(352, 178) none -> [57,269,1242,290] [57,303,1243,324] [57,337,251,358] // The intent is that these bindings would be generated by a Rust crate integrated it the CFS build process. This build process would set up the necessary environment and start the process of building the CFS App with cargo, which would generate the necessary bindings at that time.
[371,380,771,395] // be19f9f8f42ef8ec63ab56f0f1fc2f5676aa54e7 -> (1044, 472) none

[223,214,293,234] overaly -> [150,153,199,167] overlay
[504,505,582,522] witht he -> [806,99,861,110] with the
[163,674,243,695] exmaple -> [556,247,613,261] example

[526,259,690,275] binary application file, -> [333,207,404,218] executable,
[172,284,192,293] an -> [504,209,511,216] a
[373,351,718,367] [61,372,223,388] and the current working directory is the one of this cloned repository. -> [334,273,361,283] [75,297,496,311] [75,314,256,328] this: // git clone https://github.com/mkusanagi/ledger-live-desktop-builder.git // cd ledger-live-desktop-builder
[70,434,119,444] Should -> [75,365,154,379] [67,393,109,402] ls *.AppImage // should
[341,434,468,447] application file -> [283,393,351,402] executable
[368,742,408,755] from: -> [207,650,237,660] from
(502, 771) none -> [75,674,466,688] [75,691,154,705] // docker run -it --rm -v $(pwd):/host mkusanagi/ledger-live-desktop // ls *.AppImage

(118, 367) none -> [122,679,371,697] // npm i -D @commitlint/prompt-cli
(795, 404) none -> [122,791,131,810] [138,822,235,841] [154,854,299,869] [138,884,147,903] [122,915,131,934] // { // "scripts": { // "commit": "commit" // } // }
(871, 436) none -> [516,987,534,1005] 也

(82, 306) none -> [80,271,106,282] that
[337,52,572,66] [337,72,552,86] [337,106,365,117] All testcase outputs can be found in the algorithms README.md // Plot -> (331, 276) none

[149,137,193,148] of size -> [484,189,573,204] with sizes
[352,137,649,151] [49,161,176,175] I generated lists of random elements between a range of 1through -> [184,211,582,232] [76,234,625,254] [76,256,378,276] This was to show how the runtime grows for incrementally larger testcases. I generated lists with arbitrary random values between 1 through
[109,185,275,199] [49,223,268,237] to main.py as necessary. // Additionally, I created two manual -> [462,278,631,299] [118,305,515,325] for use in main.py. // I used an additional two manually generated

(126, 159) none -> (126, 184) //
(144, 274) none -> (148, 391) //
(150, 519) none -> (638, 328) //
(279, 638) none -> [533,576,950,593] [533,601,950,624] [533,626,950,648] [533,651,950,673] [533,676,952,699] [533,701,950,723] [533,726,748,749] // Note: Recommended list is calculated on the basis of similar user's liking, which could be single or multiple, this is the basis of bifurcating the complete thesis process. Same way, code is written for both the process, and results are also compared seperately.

---------------

• **AIM OF THE EXERCISE**
Extract all lines from the material above that include the word "file".

• **RESPONSE**
[526,259,690,275] binary application file, -> [333,207,404,218] executable,
[341,434,468,447] application file -> [283,393,351,402] executable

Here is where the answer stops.